▶ **What is needed**: Repeat the records below exactly, beginning at the first line and finishing with the line that contains "subtotal: 17578.00 -> 16461.60".
%%
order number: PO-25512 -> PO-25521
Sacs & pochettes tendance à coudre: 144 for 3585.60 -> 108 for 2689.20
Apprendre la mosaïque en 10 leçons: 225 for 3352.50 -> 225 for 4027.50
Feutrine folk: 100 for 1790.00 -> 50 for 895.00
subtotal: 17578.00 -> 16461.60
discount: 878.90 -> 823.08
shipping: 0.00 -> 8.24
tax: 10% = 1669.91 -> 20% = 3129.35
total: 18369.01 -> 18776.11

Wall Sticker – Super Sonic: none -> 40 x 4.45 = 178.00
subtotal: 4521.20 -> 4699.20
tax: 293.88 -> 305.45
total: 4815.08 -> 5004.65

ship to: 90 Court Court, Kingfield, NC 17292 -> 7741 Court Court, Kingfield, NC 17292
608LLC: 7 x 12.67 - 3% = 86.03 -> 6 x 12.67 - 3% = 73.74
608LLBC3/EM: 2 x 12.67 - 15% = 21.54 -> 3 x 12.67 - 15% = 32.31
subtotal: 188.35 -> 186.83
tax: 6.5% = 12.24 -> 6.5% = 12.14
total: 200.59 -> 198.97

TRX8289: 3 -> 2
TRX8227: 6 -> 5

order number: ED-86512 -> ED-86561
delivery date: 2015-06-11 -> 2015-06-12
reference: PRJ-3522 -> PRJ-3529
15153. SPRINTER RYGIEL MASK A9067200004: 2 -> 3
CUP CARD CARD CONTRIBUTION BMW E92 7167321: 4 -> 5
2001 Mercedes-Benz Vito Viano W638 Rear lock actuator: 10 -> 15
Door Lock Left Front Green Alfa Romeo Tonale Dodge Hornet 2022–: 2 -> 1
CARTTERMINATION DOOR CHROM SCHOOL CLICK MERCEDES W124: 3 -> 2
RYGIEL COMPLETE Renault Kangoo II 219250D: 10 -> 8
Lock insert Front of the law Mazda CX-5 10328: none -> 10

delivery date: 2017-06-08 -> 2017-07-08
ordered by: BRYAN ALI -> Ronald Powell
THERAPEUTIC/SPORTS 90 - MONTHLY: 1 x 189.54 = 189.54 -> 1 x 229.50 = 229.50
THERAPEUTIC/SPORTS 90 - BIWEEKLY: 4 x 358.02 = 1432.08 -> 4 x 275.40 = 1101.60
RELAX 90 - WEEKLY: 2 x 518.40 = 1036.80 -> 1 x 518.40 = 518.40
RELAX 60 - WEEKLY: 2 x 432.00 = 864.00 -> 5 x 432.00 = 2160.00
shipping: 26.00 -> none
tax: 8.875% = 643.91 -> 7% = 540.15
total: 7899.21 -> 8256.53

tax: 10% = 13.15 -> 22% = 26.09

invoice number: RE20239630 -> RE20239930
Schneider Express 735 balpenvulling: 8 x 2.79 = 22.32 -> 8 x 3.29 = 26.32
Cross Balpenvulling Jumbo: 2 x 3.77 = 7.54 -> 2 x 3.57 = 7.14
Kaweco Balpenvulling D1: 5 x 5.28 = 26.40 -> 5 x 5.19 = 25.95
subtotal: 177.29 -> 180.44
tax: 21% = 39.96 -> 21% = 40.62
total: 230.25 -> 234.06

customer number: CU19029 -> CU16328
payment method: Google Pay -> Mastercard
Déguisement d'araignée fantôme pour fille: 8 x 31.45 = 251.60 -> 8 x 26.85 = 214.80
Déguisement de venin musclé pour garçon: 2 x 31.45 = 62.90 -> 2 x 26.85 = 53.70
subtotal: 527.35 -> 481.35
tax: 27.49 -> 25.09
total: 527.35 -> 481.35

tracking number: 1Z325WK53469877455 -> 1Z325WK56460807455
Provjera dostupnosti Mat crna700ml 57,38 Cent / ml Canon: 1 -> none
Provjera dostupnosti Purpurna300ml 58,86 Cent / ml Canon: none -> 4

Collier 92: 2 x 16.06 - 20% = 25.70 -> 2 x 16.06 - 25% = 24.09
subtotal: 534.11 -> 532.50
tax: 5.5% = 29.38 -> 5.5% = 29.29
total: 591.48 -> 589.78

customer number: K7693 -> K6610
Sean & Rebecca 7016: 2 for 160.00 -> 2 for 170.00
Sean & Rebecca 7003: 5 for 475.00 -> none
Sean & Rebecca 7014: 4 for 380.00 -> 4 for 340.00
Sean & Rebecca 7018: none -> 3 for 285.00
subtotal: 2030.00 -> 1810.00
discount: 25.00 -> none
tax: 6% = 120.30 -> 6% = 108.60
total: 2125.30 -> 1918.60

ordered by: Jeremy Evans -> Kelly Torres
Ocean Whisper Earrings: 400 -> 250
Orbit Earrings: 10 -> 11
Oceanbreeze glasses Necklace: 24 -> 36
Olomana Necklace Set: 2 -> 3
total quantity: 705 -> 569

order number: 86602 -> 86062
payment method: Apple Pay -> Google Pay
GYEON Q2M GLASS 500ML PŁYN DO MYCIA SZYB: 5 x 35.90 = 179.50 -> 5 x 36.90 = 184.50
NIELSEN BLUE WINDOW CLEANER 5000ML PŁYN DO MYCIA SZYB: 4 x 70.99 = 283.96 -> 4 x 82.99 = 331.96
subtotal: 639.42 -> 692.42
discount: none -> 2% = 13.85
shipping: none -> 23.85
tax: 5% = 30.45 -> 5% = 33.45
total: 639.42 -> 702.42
%%
▶ **Written reply**:
order number: PO-25512 -> PO-25521
Sacs & pochettes tendance à coudre: 144 for 3585.60 -> 108 for 2689.20
Apprendre la mosaïque en 10 leçons: 225 for 3352.50 -> 225 for 4027.50
Feutrine folk: 100 for 1790.00 -> 50 for 895.00
subtotal: 17578.00 -> 16461.60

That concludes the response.